The young Border Collie sitting next to me looked deep into my eyes, wagged his tail, and instantly acknowledged his name. It had only been about six hours since he raced to my side from across that pen full of pups at the rescue shelter, but the bond was already forming. From that moment on, there was never a doubt that the best friend I would ever know would be named Comet.
Possessing an intellect greater than most I have met, and a sense of humor that surpassed all, Comet was the only friend I have ever had with whom I could confide everything. He never judged. Never questioned. Always listened. And he knew how to make me feel better, regardless of what was happening in my life.
Comet had the uncanny ability to know what I was thinking even before I, myself knew. He knew when I needed a nuzzling. Knew when I needed a laugh. Knew when I needed a walk through the mountaintop woodlands. Knew when I just needed someone to listen.
When I was feeling down, Comet would get that look in his eye, and curl up the corners of his mouth in a mischievous smile that warned me he was about to do something funny. Then, he would do it. (Run crazily around the outside of the house, do a somersault down the front lawn, or pretend to chase one of the cats - he knew better than to actually antagonize those dangerous fur balls.)
I shared more thoughts and feelings with Comet than any human I have ever known. He listened. To everything. Without judgement. He offered comfort. Without criticism. He offered love. Without condition.
Others have shared their lives with dogs. They will say their best friends never said a word to them. But Comet did speak to me. It wasn’t English, but he did talk. His collection of snorts, squeaks, grunts, chuffs and growls were as well defined as any human language, and he taught me to be a fluent listener. Research suggests Border Collies are capable of learning as many as fifteen-hundred words of the English language. If that’s true, Comet got an earful.
I had twenty wonderful years with my best friend, Comet. I watched with silent sadness as age began to sap his strength. Our walks across the mountainside got shorter. And shorter, still. As smart as ever, and witty to the end, the day came when Comet’s body had finally betrayed his mind. As he laid on the porch, he gave me that final look, the final communication, that asked me to do the right thing. I knew I had to say goodbye.
Years. More than I wish to count, have passed since I lost the best friend I will ever know. Yet I can still see that mischievous look in his eye. I can feel that smooth swipe of comfort from his tongue on my face. I can hear him say the words he never spoke.
There will never be another like him.

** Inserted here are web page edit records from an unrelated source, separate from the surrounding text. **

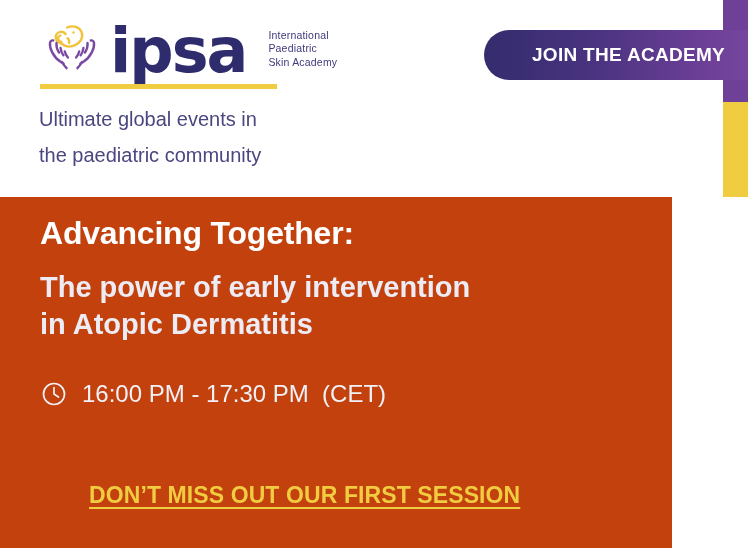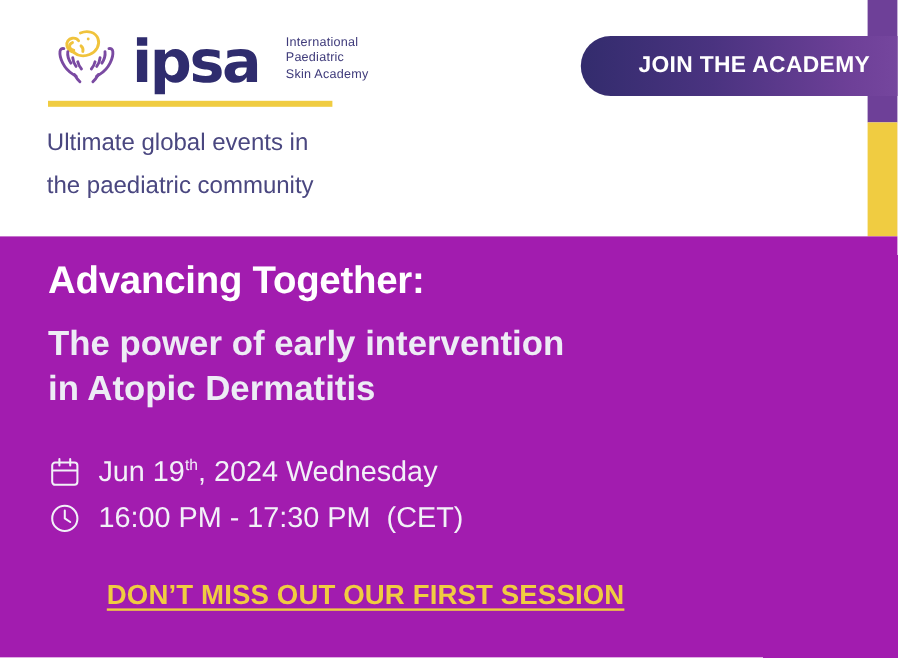--- a/index.html
+++ b/index.html
@@ -56,7 +56,7 @@
   .logo-ipsa {
     font-family: "DejaVu Sans", sans-serif;
     font-weight: bold;
-    font-size: 49px;
+    font-size: 62px;
     letter-spacing: -2px;
     color: #2F2C6E;
     line-height: 1;

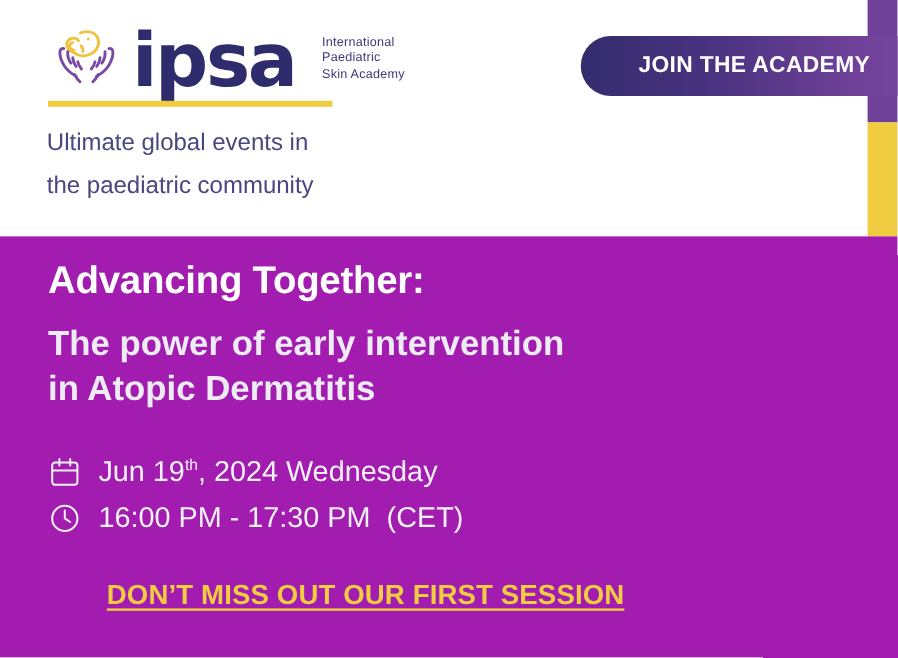--- a/index.html
+++ b/index.html
@@ -113,8 +113,8 @@
   .main {
     position: absolute;
     left: 0; top: 197px;
-    width: 748px; height: 351px;
-    background: #a21caf;
+    width: 672px; height: 351px;
+    background: #c2410c;
   }
 
   .headline {

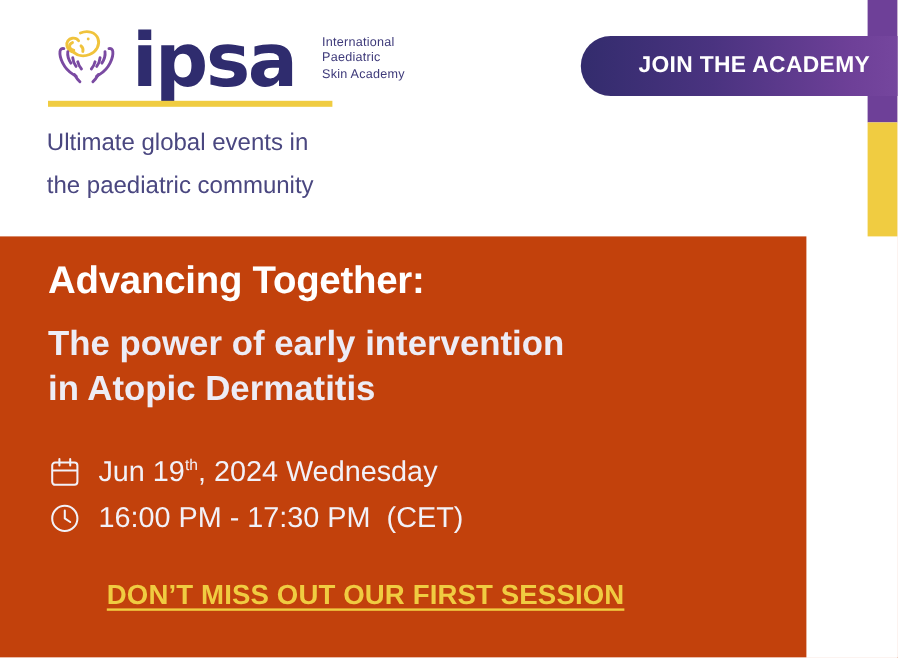--- a/index.html
+++ b/index.html
@@ -239,15 +239,6 @@
 
     <div class="meta">
 
-      <div class="meta-row">
-        <svg class="meta-icon" viewBox="0 0 28 28">
-          <rect x="3.5" y="5.5" width="21" height="18.5" rx="2.5" fill="none" stroke="#F2F1F8" stroke-width="1.7"></rect>
-          <line x1="3.5" y1="12" x2="24.5" y2="12" stroke="#F2F1F8" stroke-width="1.7"></line>
-          <line x1="9.5" y1="2.5" x2="9.5" y2="8" stroke="#F2F1F8" stroke-width="1.7" stroke-linecap="round"></line>
-          <line x1="18.5" y1="2.5" x2="18.5" y2="8" stroke="#F2F1F8" stroke-width="1.7" stroke-linecap="round"></line>
-        </svg>
-        <span class="meta-text"><span>Jun 19</span><sup>th</sup><span>, 2024 Wednesday</span></span>
-      </div>
 
       <div class="meta-row">
         <svg class="meta-icon" viewBox="0 0 28 28">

I am richer for having known Comet. I am poorer for having lost him. I can sense that missing part of my soul that has traveled away with him, and it will always make me hurt. I can feel that part of his soul that still travels within me, and it will always bring me joy.
Many of us believe we will be reunited with those we love, one day beyond our passing from this earth. I can only hope that it is true. I will find myself in a place filled with the many people I have loved in my lifetime. And through that crowd, one guy will spot me from across the room, and come running to me for the warm embrace I have missed so much. To feel my soul rekindle the unique bond I shared with Comet would truly be, for me, Heaven.